UC Berkeley

Bacteria must be able to respond to a multitude of unanticipated environmental insults in order to survive and ensure the production of subsequent generations. Appropriate responses are dictated via the coordination of intricate signal transduction pathways that transmit circumstantial information into a physical cellular output. Many of these processes integrate into regulation of the cell cycle to control growth and development with environmental status. Here, I start by summarizing the current literature pertaining to cell cycle regulation of the model alpha-proteobacterium Caulobacter crescentus. I discuss how the Caulobacter cell cycle is governed by a complex network of two-component signal transduction proteins; adaptor-mediated, regulated proteolysis of critical cell cycle-regulators; and the interplay of these proteins with an assortment of second messenger molecules, all of which involve both canonical and non-canonical interactions of which Caulobacter has played an integral role towards their understanding.
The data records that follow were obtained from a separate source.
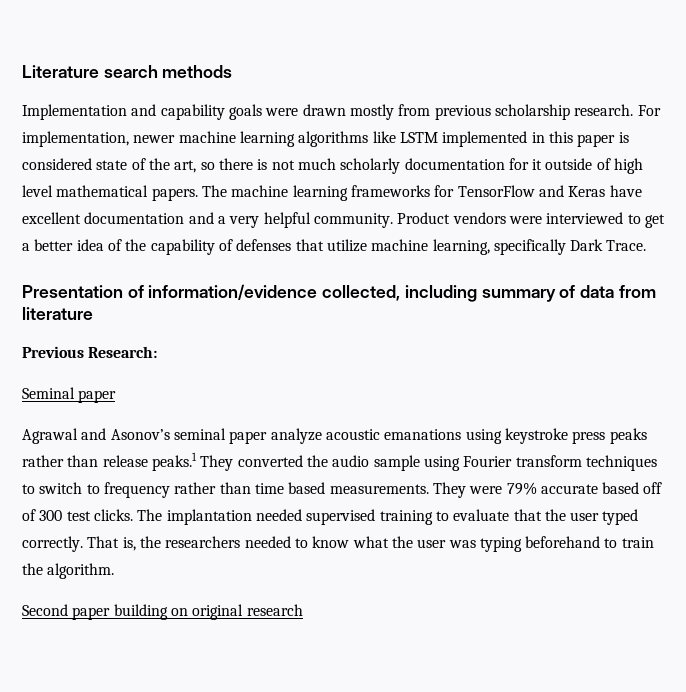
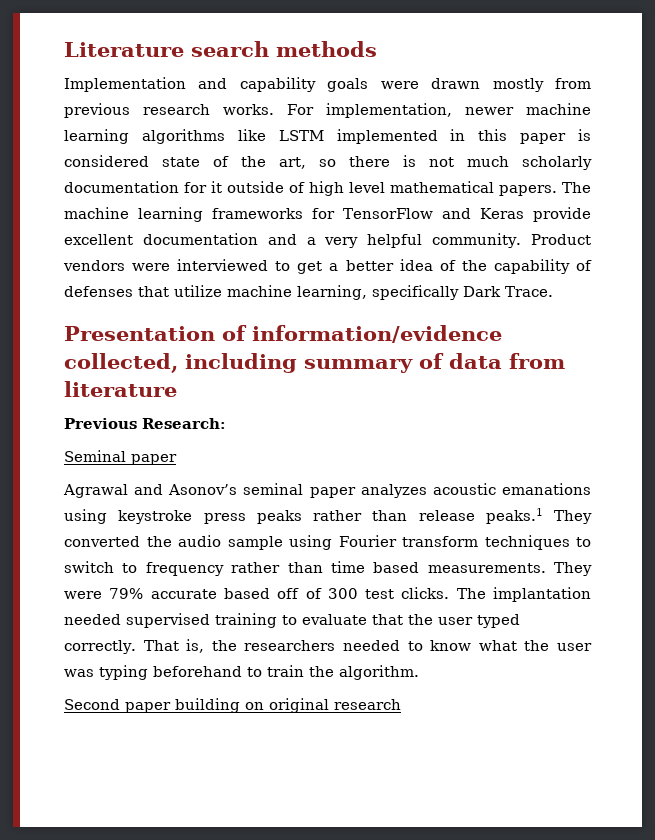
- Implementation and capability goals were drawn mostly from previous scholarship research.
+ Implementation and capability goals were drawn mostly from previous research works.
- The machine learning frameworks for TensorFlow and Keras have excellent documentation and a very helpful community.
+ The machine learning frameworks for TensorFlow and Keras provide excellent documentation and a very helpful community.
- Agrawal and Asonov’s seminal paper analyze acoustic emanations using keystroke press peaks rather than release peaks.1 They converted the audio sample using Fourier transform techniques to switch to frequency rather than time based measurements.
+ Agrawal and Asonov’s seminal paper analyzes acoustic emanations using keystroke press peaks rather than release peaks.1 They converted the audio sample using Fourier transform techniques to switch to frequency rather than time based measurements.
This summary is followed by my own research into the regulation and interaction of a selection of these signal transduction proteins, and how these processes may affect Caulobacter’s physiology. Namely, I define a non-canonical, second messenger-mediated interaction by two response regulator proteins. In the last section, I elucidate the role of an essential tyrosine phosphatase homolog as being required for maintaining wild-type levels of lipid A, a molecule comprising the outer leaflet of the outer membrane of Gram-negative bacteria. Lipid A is generally thought to be an essential structure stabilizing the lipid bilayer of the outer membrane. Through suppressor analysis, I discover mutations that allow Caulobacter to survive in the absence of this tyrosine phosphatase homolog, and extend these results to known players in lipid A biosynthesis, generating strains devoid of lipid A and demonstrating the conditionally-essential nature of lipid A in Caulobacter.